As the bloc has expanded from twelve member states to twenty-eight, office space at the European Union headquarters buildings is naturally going at quite a premium—not counting the attendant actors accompany the “travelling-circus.”
The councillors that represent the executive officers of the member states, the other chamber that acts as a counter-weight to parliament (it’s all terribly complicated and byzantine and enough to make people shutdown rather than engage), and support staff are moving—or rather, are expanding into, after some delays and misgivings, from their purpose-built structure, the Justus Lipsius hall that the Council occupied since 1995, to this new building, occupying a space donated by the city Brussels and just separated by a span of footbridge (next to rest of the ensemble that makes up the rest of the supranational government). The glass façade encloses an orb that comprises eleven storeys of conference rooms, cafeterias, galleries and offices. The whole edifice is a marvel of passive engineering and highly energy-efficient, and much of the construction material was recycled and salvaged from demolition sites across Europe. No word yet what this new headquarters might be called but the Samyn and Partners commission will be ready to host its first sessions in 2017.
Via Spoon & Tamago with reinforcements courtesy of Hyperallergic, we’re treated to the traditional Japanese concept of the microseason, that divides the cross-quarter year into smaller, poetic subdivisions (seventy-two ko) that marches on in segments of four or five days like a natural calendar.

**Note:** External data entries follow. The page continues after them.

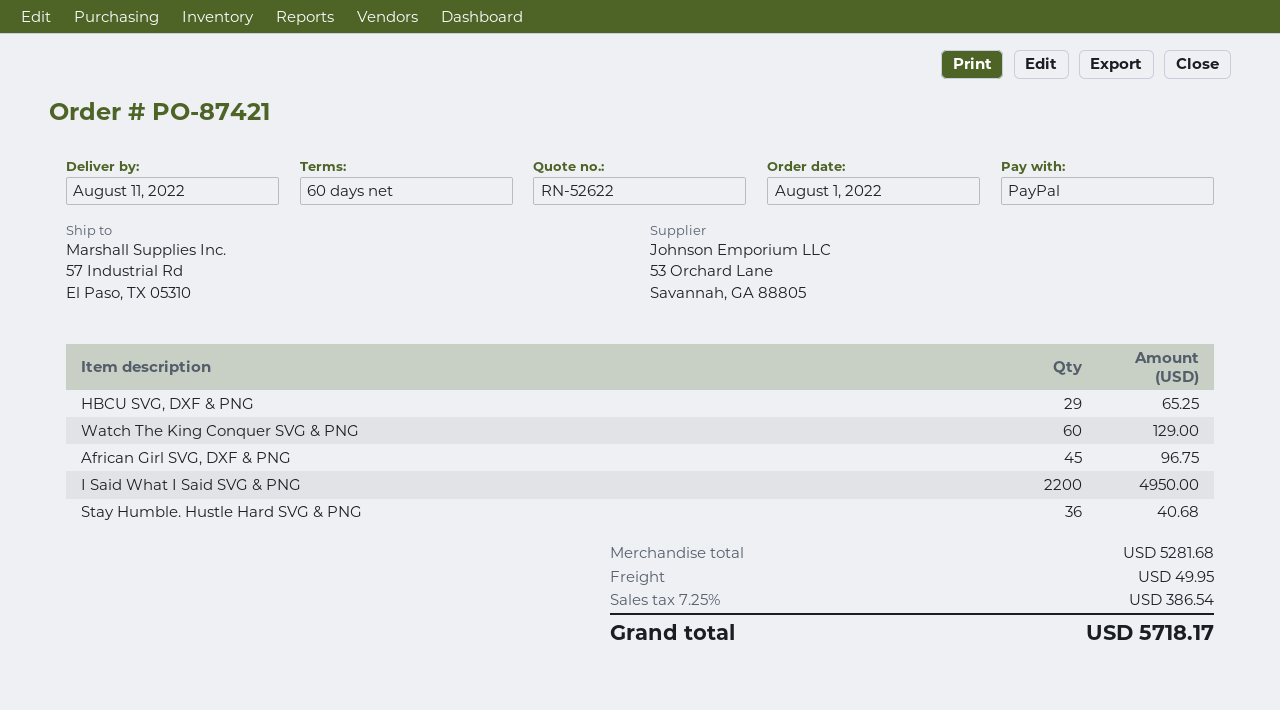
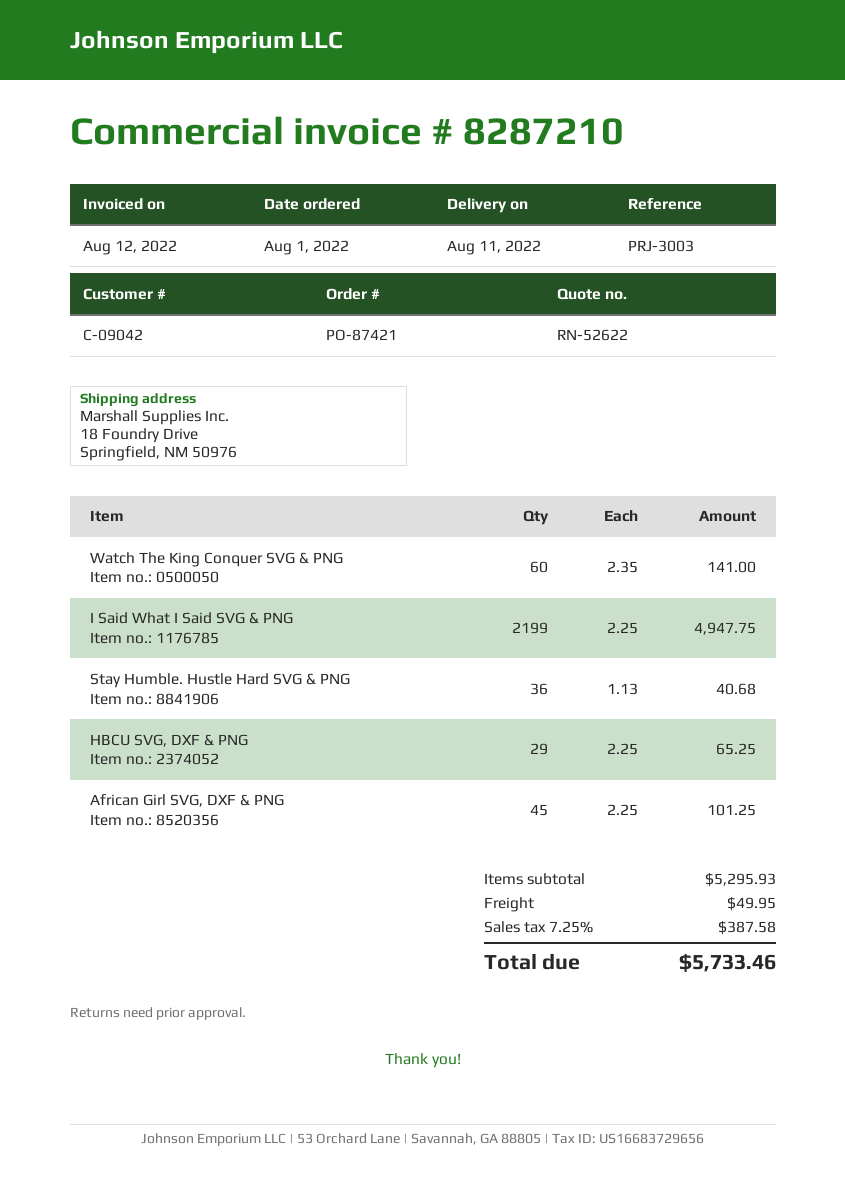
ship to: 57 Industrial Rd, El Paso, TX 05310 -> 18 Foundry Drive, Springfield, NM 50976
Watch The King Conquer SVG & PNG: 60 for 129.00 -> 60 for 141.00
African Girl SVG, DXF & PNG: 45 for 96.75 -> 45 for 101.25
I Said What I Said SVG & PNG: 2200 for 4950.00 -> 2199 for 4947.75
subtotal: 5281.68 -> 5295.93
tax: 7.25% = 386.54 -> 7.25% = 387.58
total: 5718.17 -> 5733.46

With wonderful smoothing descriptive names like “first peach blossoms,” “rainbows begin to appear after a shower” or “eastern wind melts the ice,” these gentle transitions (this is when the bear starts its long winter’s nap and next week is when the salmon swim upstream) are a much nicer and more accessible yearly planner, at least for those who get to enjoy at minimum the basic four seasons and can find nuance in between. Both links above feature a beautifully crafted application for one’s mobile device that helps one keep up with the sekki and ko and includes explanation of the symbolism drawing from other traditions and where one might journey to see the phenomenon that marks the season—or imagine one’s native equivalent and rhythm.